Aim of the exercise:
Your answer should consist of every line in the records that holds "test".

Records drawn from a dataset:
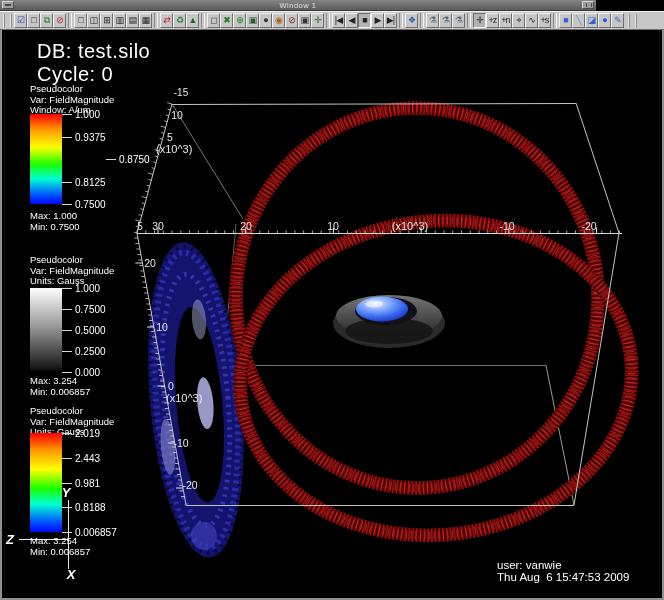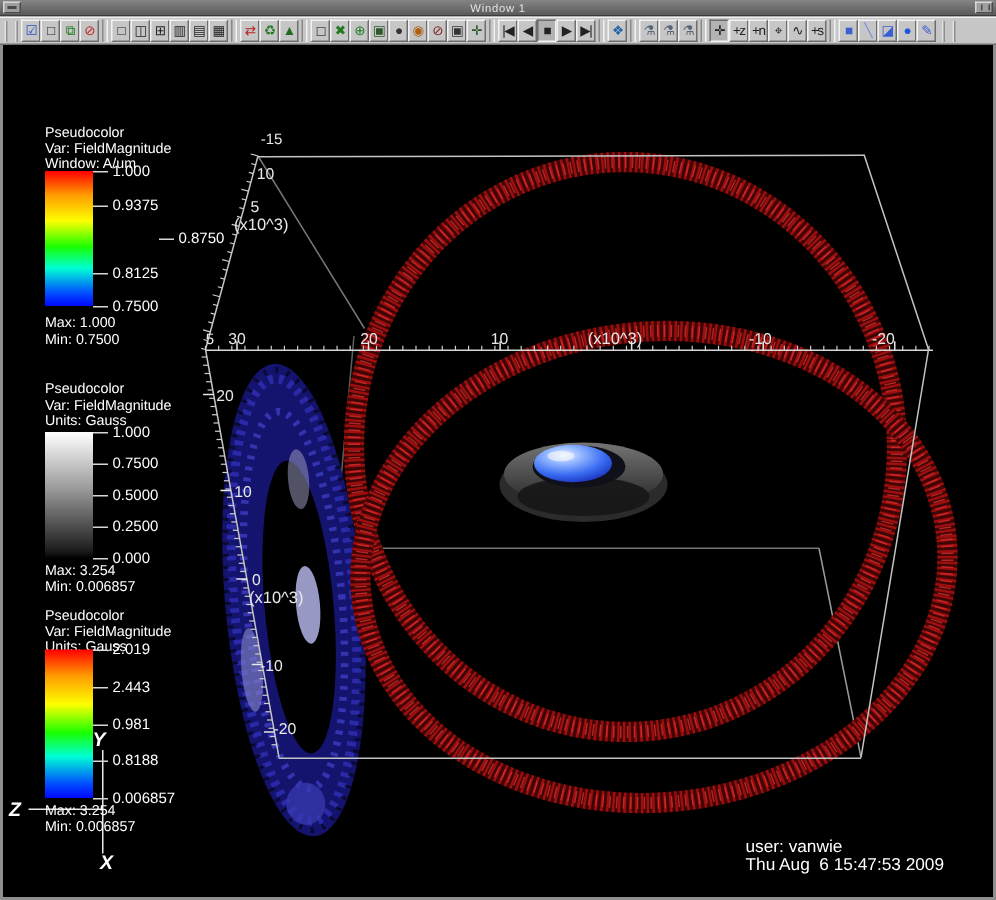--- a/index.html
+++ b/index.html
@@ -5,7 +5,7 @@
   html,body{margin:0;padding:0;background:#222;}
   .app{position:relative;width:664px;height:600px;background:#000;font-family:"Liberation Sans",sans-serif;overflow:hidden;}
   
-  .titlebar{position:absolute;left:0;top:0;width:664px;height:11px;background:linear-gradient(#858585,#5a5a5a);border-bottom:1px solid #3a3a3a;box-sizing:border-box;}
+  .titlebar{position:absolute;left:0;top:0;width:596px;height:11px;background:linear-gradient(#858585,#5a5a5a);border-bottom:1px solid #3a3a3a;box-sizing:border-box;}
   .titlebar .ttext{position:absolute;left:0;right:0;top:1px;text-align:center;font-size:7.5px;color:#e2e2e2;letter-spacing:.5px;}
   .tbtn{position:absolute;top:1px;width:12px;height:8px;background:#9e9e9e;border:1px solid;border-color:#d6d6d6 #4c4c4c #4c4c4c #d6d6d6;box-sizing:border-box;}
   .tbtn.left{left:2px;}

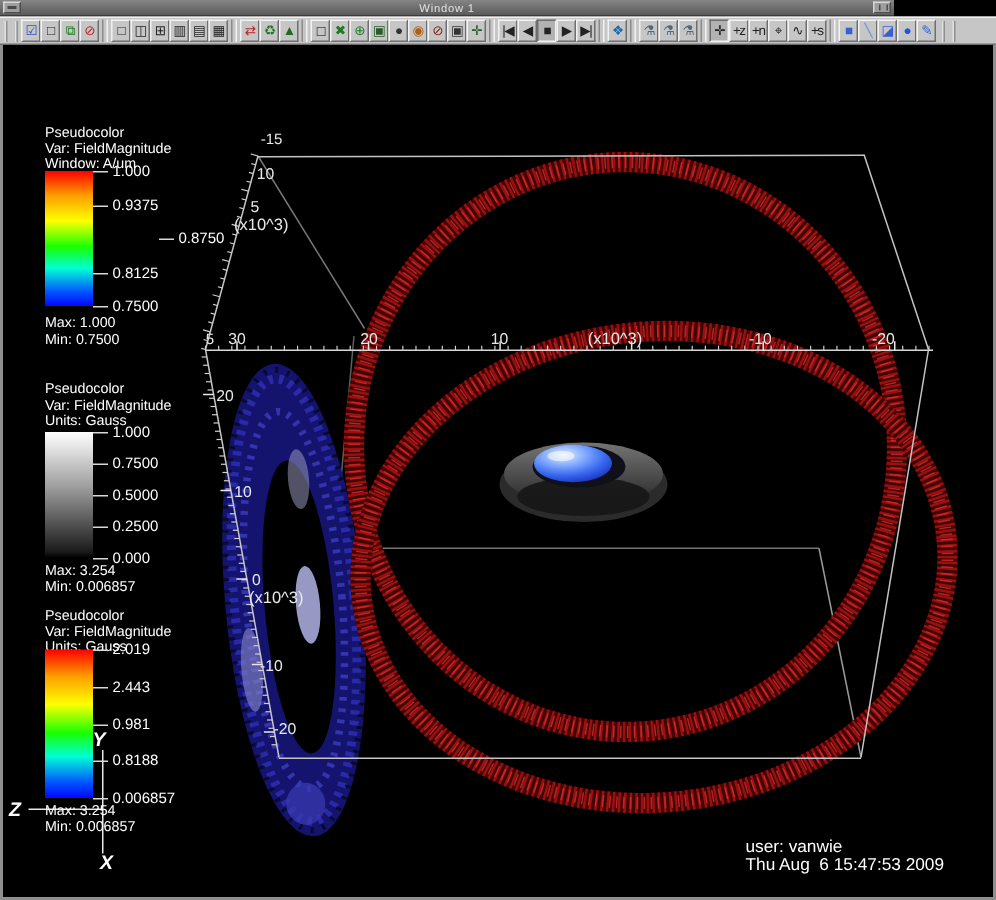--- a/index.html
+++ b/index.html
@@ -451,6 +451,7 @@
       </g>
     </svg>
 
+    <div class="ovl db-label">DB: test.silo</div>
     <div class="ovl user-label">user: vanwie</div>
     <div class="ovl date-label">Thu Aug  6 15:47:53 2009</div>
 

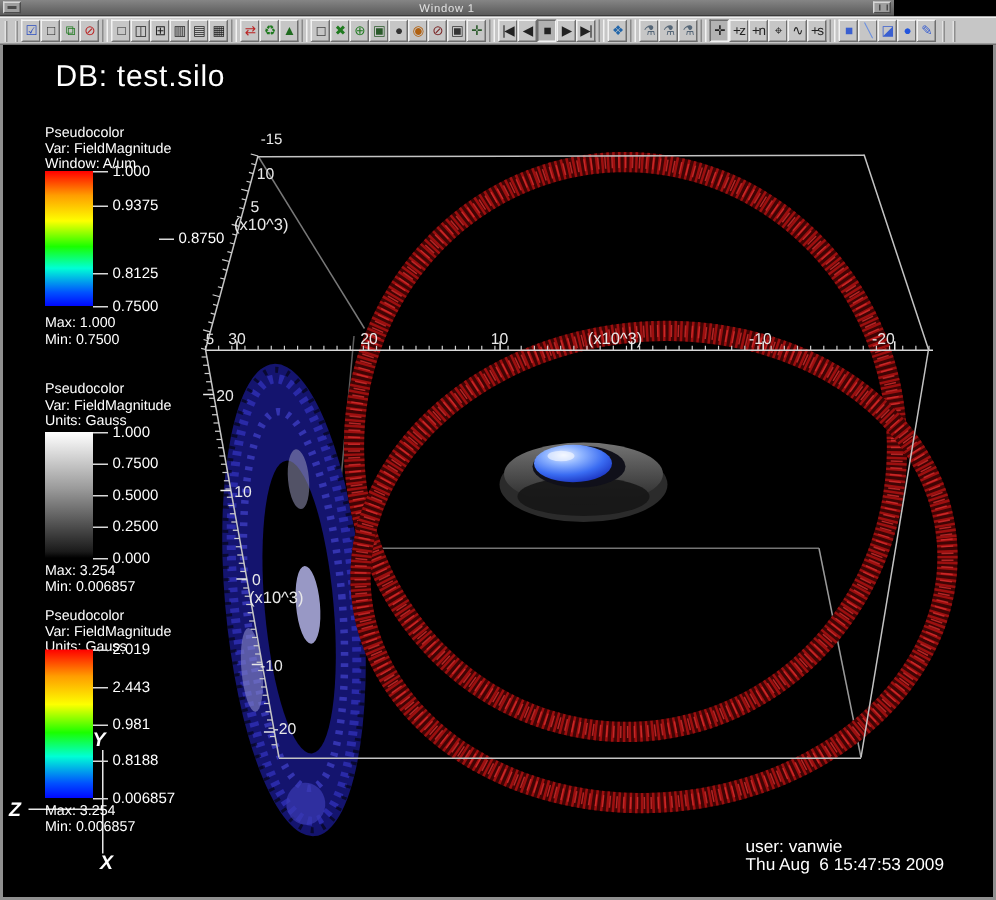--- a/index.html
+++ b/index.html
@@ -452,6 +452,7 @@
     </svg>
 
     <div class="ovl db-label">DB: test.silo</div>
+    <div class="ovl cycle-label">Cycle: 0</div>
     <div class="ovl user-label">user: vanwie</div>
     <div class="ovl date-label">Thu Aug  6 15:47:53 2009</div>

Written solution:
+    <div class="ovl db-label">DB: test.silo</div>
     <div class="ovl db-label">DB: test.silo</div>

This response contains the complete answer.